Anna wondered how it was that he so often went through the forest. Was it a short cut from Lohm to anywhere? She had met him three or four times lately, in quite out of the way parts. He seemed to ride through it and walk through it at all hours of the day.

"How is your potato-planting getting on?" she asked involuntarily. She knew what a rush there was just then putting the potatoes in, for she did not drive every day about her fields in a cart without springs with Dellwig for nothing. Axel must have potatoes to plant too; why didn't he stay at home, then, and do it?

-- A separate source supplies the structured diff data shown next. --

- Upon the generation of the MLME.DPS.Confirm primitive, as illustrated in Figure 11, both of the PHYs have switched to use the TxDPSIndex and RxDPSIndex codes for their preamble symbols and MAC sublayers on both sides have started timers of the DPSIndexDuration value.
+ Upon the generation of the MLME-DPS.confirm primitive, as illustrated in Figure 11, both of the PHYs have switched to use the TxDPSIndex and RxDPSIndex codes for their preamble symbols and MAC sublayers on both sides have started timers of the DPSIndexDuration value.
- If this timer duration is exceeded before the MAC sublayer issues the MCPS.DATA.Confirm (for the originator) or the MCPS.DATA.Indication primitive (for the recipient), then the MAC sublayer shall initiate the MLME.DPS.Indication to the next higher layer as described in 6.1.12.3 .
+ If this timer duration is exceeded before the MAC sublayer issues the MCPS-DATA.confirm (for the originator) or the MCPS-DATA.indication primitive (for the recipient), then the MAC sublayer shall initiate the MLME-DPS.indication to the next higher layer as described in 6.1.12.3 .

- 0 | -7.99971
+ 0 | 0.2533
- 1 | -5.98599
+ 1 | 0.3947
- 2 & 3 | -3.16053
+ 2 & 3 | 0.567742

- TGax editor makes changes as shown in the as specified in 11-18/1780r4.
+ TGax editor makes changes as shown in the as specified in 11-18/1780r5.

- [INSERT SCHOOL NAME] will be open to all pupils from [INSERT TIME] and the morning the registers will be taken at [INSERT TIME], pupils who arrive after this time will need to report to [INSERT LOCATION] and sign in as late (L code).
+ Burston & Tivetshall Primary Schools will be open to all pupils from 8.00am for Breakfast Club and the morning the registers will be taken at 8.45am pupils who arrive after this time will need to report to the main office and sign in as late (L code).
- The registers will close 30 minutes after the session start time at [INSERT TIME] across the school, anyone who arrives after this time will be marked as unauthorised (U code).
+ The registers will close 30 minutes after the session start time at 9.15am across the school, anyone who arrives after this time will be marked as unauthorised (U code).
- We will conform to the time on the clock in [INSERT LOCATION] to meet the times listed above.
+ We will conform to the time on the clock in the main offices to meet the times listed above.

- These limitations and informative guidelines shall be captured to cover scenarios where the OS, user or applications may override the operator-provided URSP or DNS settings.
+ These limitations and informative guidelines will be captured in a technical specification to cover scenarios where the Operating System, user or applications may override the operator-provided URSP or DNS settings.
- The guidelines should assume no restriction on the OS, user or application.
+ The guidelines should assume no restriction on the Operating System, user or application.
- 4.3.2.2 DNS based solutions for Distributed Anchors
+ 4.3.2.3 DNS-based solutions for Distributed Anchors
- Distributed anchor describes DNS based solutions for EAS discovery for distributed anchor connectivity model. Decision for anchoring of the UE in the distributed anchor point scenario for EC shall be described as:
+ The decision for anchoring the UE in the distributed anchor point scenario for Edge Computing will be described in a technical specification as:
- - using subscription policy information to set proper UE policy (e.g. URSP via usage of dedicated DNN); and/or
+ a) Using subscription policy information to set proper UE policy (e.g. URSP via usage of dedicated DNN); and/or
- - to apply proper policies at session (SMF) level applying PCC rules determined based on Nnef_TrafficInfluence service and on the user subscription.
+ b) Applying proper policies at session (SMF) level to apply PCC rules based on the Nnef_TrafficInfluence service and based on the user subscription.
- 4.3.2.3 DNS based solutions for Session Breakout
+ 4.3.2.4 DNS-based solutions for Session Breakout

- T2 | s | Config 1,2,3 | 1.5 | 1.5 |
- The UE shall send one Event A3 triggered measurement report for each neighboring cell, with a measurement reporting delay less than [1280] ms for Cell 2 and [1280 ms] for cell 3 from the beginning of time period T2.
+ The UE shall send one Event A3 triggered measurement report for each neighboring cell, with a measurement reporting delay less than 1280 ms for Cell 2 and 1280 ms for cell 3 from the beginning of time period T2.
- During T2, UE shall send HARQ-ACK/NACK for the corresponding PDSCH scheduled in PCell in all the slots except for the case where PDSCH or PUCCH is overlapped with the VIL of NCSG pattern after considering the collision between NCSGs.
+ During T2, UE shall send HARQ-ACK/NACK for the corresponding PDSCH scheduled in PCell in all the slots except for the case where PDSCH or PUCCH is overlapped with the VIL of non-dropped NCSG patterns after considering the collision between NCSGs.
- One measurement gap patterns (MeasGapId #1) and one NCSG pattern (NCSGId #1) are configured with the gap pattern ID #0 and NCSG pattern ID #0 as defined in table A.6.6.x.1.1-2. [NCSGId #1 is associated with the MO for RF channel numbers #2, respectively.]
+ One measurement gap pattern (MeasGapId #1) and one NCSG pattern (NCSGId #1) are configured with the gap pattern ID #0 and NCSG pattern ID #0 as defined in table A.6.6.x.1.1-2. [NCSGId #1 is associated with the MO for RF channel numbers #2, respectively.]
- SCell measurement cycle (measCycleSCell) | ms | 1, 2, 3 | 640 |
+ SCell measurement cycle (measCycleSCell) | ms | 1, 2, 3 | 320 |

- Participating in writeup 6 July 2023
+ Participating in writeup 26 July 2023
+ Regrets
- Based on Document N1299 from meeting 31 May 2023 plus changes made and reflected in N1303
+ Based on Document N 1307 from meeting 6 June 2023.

"What a truly proper question for a country lady to ask," he said, looking amused. "You waste no time in conventional good mornings or asking how I do, but begin at once with potatoes. Well, I do not believe that you are really interested in mine, so I shall tell you nothing about them. You only want to remind me that I ought to be seeing them planted instead of walking about your woods."

Anna smiled. "I believe I did mean something like that," she said.

"Well, I am not so aimless as you suppose," he returned, walking by her side. "I have been looking at that place."

"What place?"

"Where Dellwig wants to build the brick-kiln."

"Oh! What do you think of it?"

"What I knew I would think of it. It is a fool's plan. The clay is the most wretched stuff. It has puzzled me, seeing how very poor it is, that he should be so eager to have the thing. I should have credited him with more sense."

"He is quite absurdly keen on it. Last night I thought he would never stop persuading."

"But you did not give in?"

"Not an inch. I said I would ask you to look at it, and then he was simply rude. I do believe he will have to go. I don't really think we shall ever get on together. Certainly, as you say the clay is bad, I shall refuse to build a brick-kiln."

Axel smiled at her energy. In the morning she was always determined about Dellwig. "You are very brave to-day," he said. "Last night you seemed afraid of him."

"He comes when I am tired. I am not going to see him in the evening any more. It is too dreadful as a finish to a happy day."

"It was a happy day, then, yesterday?" he asked quickly.

"Yes--that is, it ought to have been, and probably would have been if--if I hadn't been tired."

"But the others--the new arrivals--they must have been happy?"

"Yes--oh yes--" said Anna, hesitating, "I think so. Fraulein Kuhrauber was, I am sure, at intervals. I think the other two would have been if they hadn't had a journey."